PROVIDED DATA =
>>>

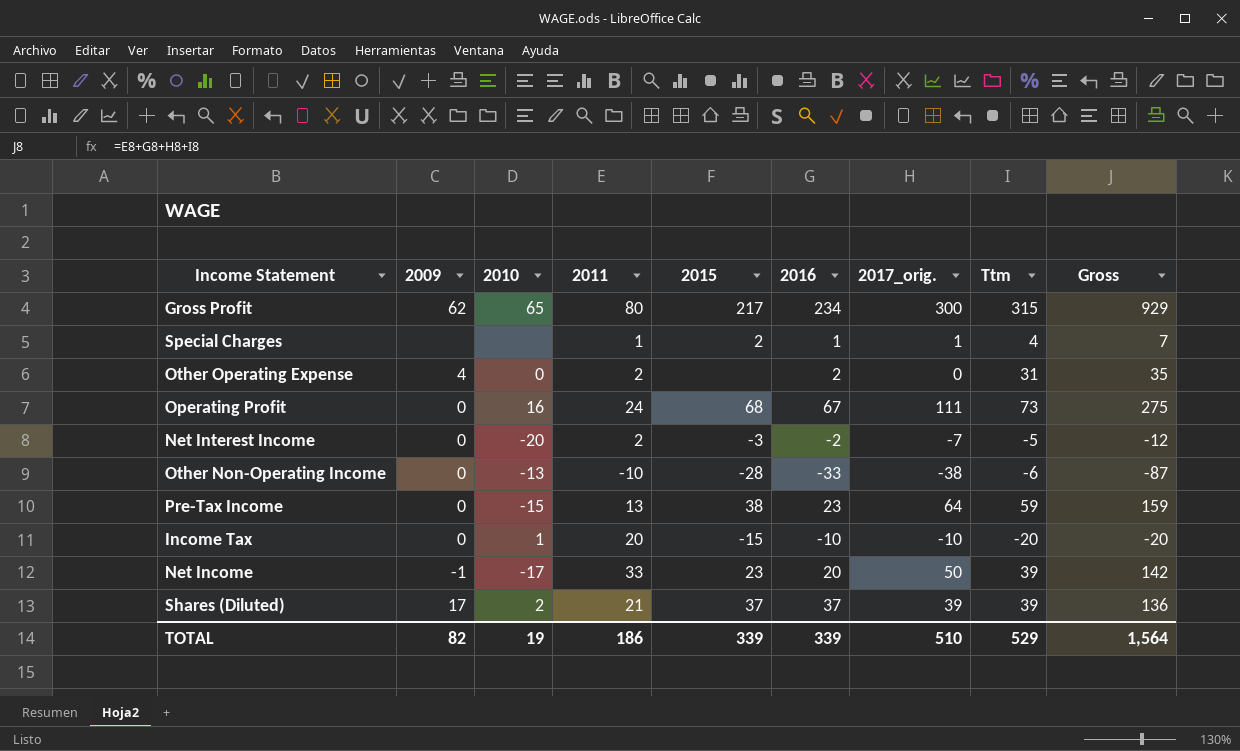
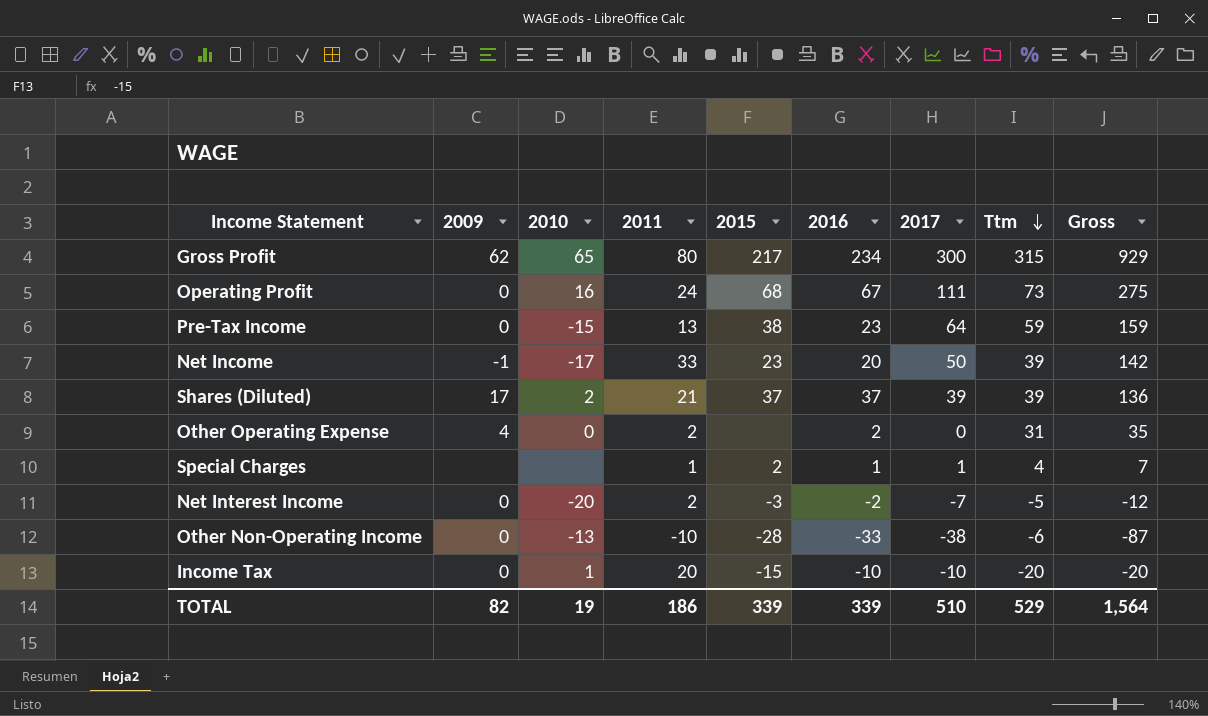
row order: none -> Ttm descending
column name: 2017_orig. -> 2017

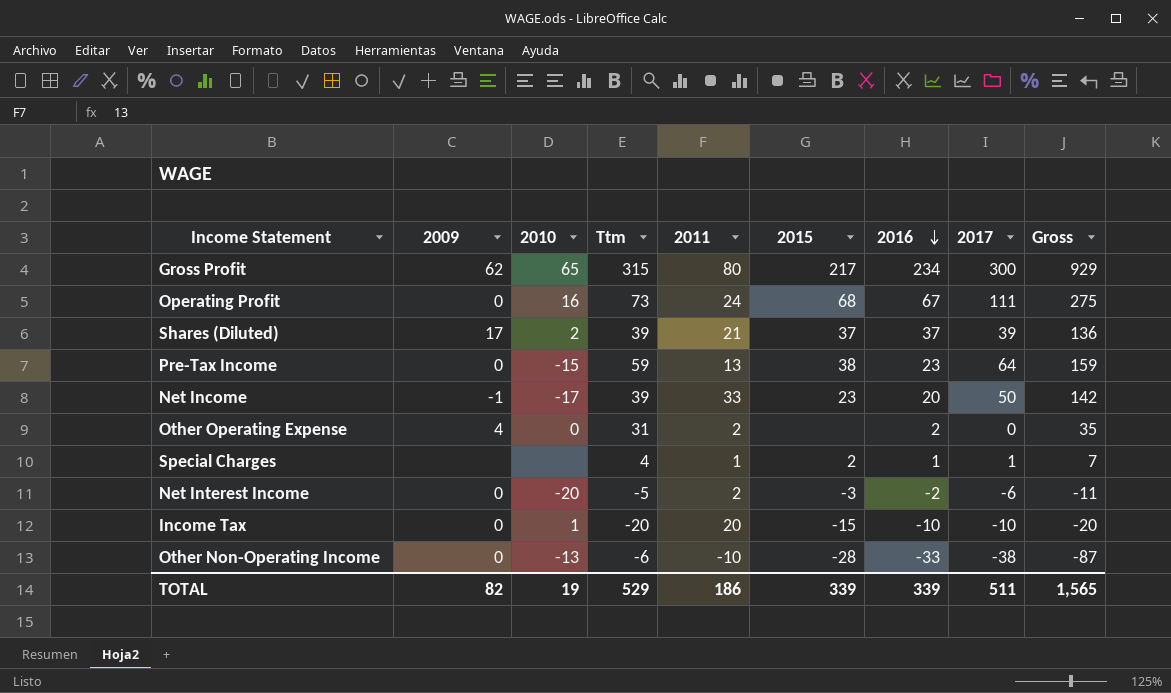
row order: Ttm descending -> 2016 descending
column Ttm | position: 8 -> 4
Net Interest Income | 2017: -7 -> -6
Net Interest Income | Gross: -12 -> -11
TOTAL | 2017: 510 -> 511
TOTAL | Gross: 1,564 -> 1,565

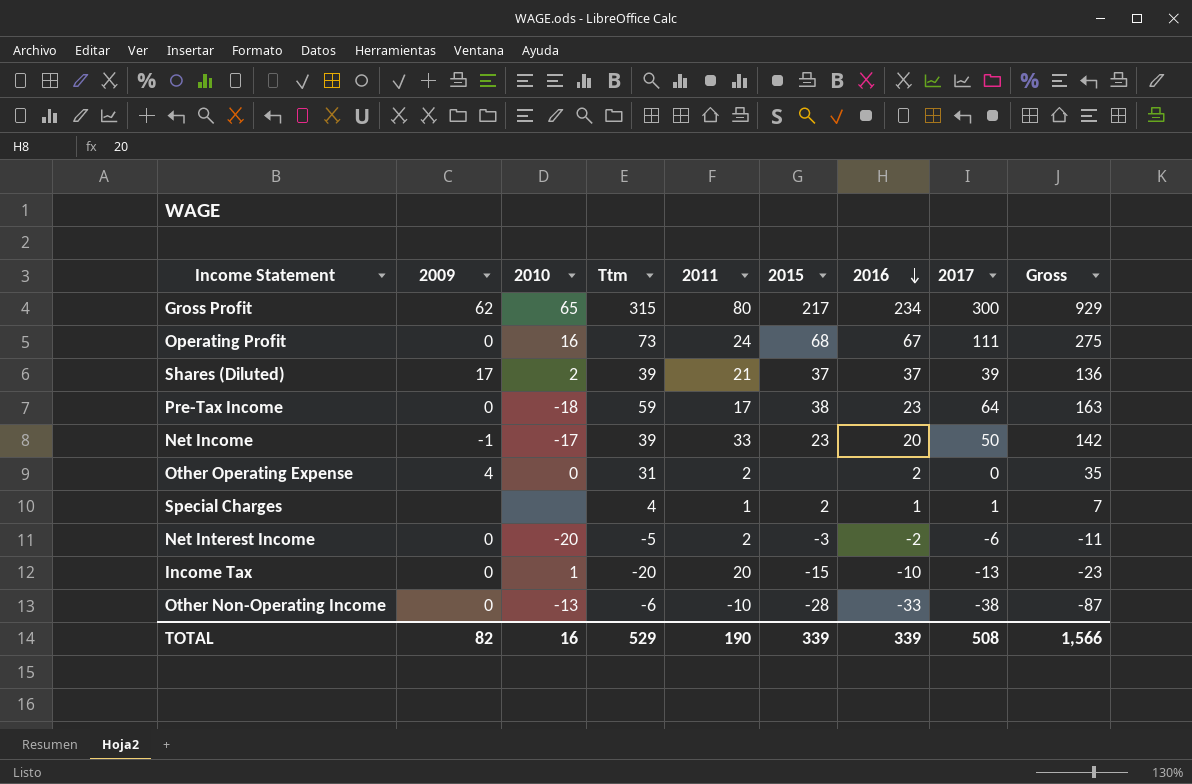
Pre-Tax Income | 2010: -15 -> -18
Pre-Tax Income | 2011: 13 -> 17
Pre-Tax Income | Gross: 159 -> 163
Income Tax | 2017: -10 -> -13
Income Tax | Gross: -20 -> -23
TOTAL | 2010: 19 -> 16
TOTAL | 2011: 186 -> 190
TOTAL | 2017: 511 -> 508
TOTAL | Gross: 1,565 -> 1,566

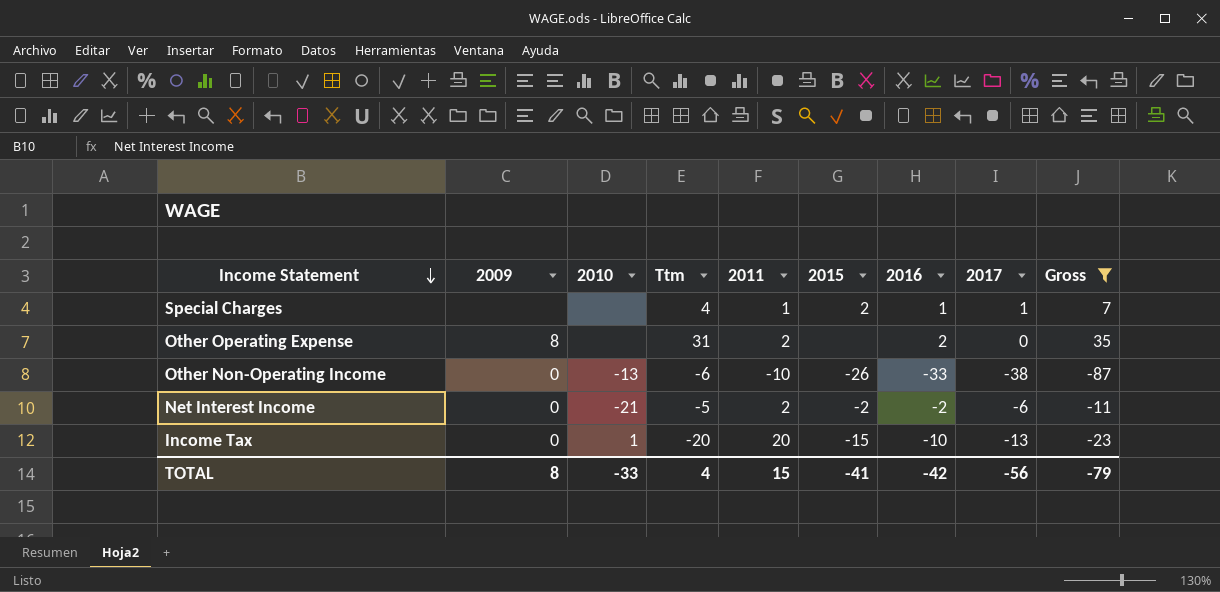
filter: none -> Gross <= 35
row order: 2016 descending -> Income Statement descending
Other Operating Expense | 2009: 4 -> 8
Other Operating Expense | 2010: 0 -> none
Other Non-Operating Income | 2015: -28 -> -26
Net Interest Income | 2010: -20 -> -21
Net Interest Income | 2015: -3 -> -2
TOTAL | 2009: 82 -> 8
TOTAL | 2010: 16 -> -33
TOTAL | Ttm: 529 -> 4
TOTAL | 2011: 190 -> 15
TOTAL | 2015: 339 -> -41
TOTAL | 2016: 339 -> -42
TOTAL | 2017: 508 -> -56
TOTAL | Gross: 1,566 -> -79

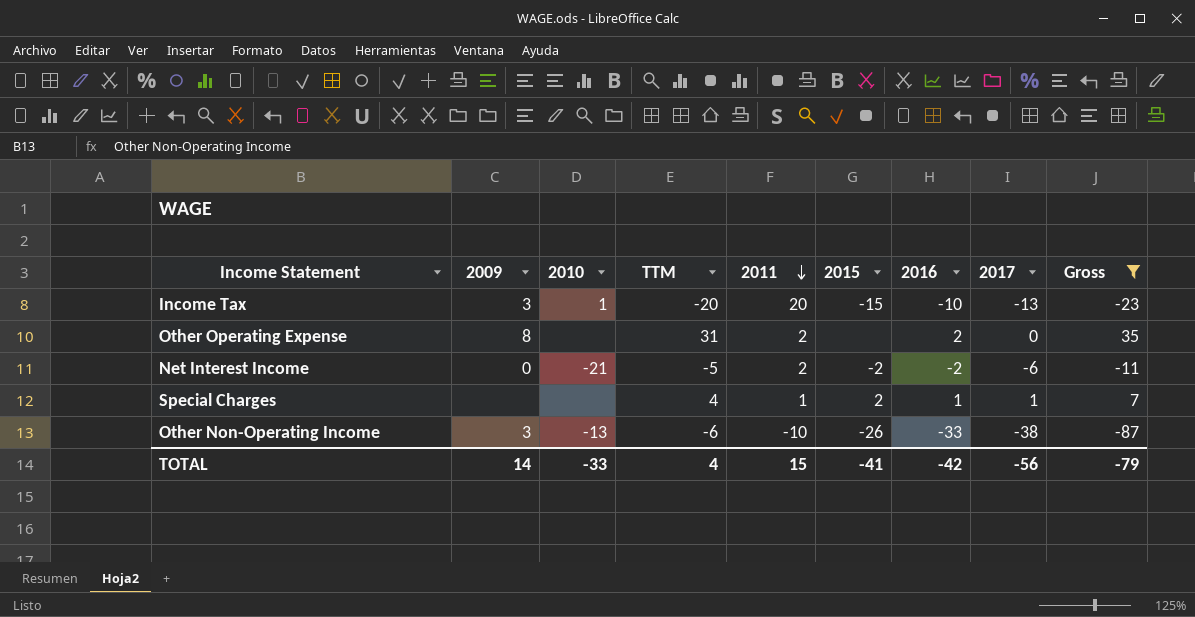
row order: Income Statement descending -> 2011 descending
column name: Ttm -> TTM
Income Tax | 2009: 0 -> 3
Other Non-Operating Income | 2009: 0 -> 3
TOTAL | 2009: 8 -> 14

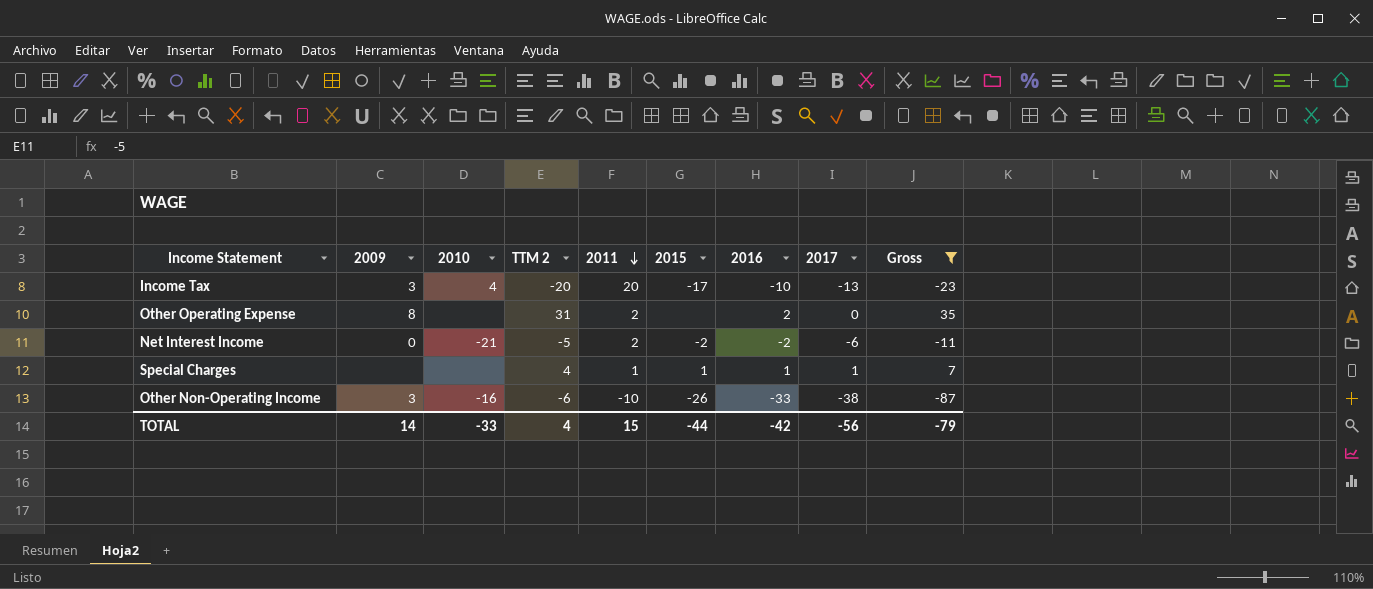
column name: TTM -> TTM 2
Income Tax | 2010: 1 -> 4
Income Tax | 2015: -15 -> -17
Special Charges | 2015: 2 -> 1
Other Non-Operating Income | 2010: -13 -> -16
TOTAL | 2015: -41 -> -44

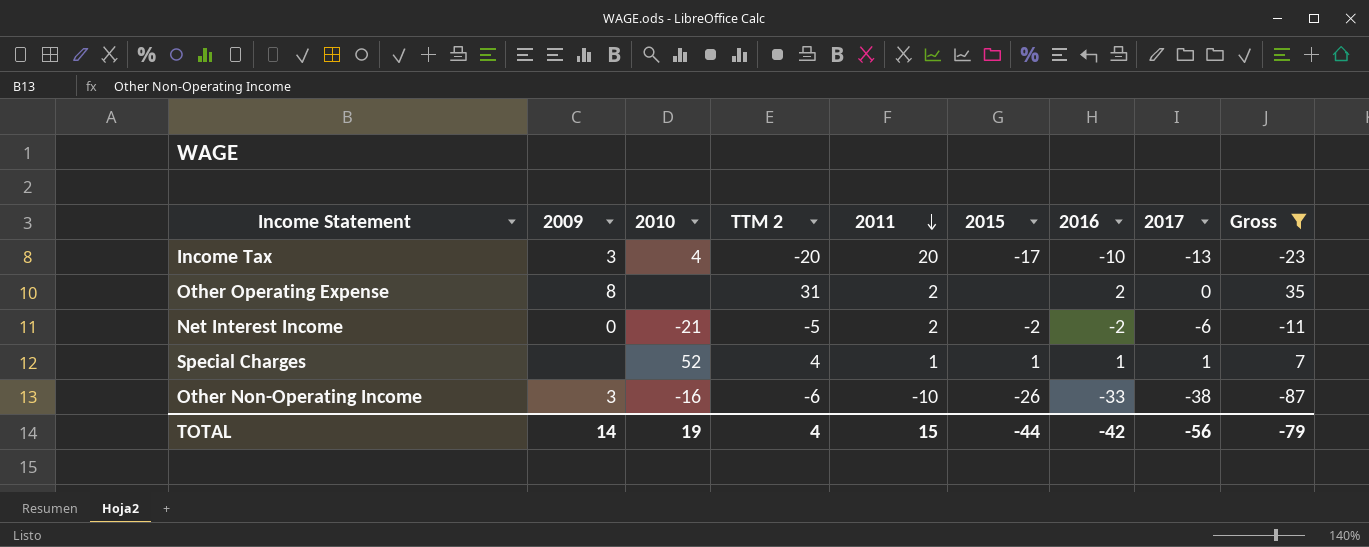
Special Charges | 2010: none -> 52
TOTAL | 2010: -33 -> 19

<<<

Print exactly the lines from the line with "Other Operating Expense | 2009: 4 -> 8" through the end of the data, both ends included, and print no pictures.

RESPONSE BELOW =
Other Operating Expense | 2009: 4 -> 8
Other Operating Expense | 2010: 0 -> none
Other Non-Operating Income | 2015: -28 -> -26
Net Interest Income | 2010: -20 -> -21
Net Interest Income | 2015: -3 -> -2
TOTAL | 2009: 82 -> 8
TOTAL | 2010: 16 -> -33
TOTAL | Ttm: 529 -> 4
TOTAL | 2011: 190 -> 15
TOTAL | 2015: 339 -> -41
TOTAL | 2016: 339 -> -42
TOTAL | 2017: 508 -> -56
TOTAL | Gross: 1,566 -> -79

row order: Income Statement descending -> 2011 descending
column name: Ttm -> TTM
Income Tax | 2009: 0 -> 3
Other Non-Operating Income | 2009: 0 -> 3
TOTAL | 2009: 8 -> 14

column name: TTM -> TTM 2
Income Tax | 2010: 1 -> 4
Income Tax | 2015: -15 -> -17
Special Charges | 2015: 2 -> 1
Other Non-Operating Income | 2010: -13 -> -16
TOTAL | 2015: -41 -> -44

Special Charges | 2010: none -> 52
TOTAL | 2010: -33 -> 19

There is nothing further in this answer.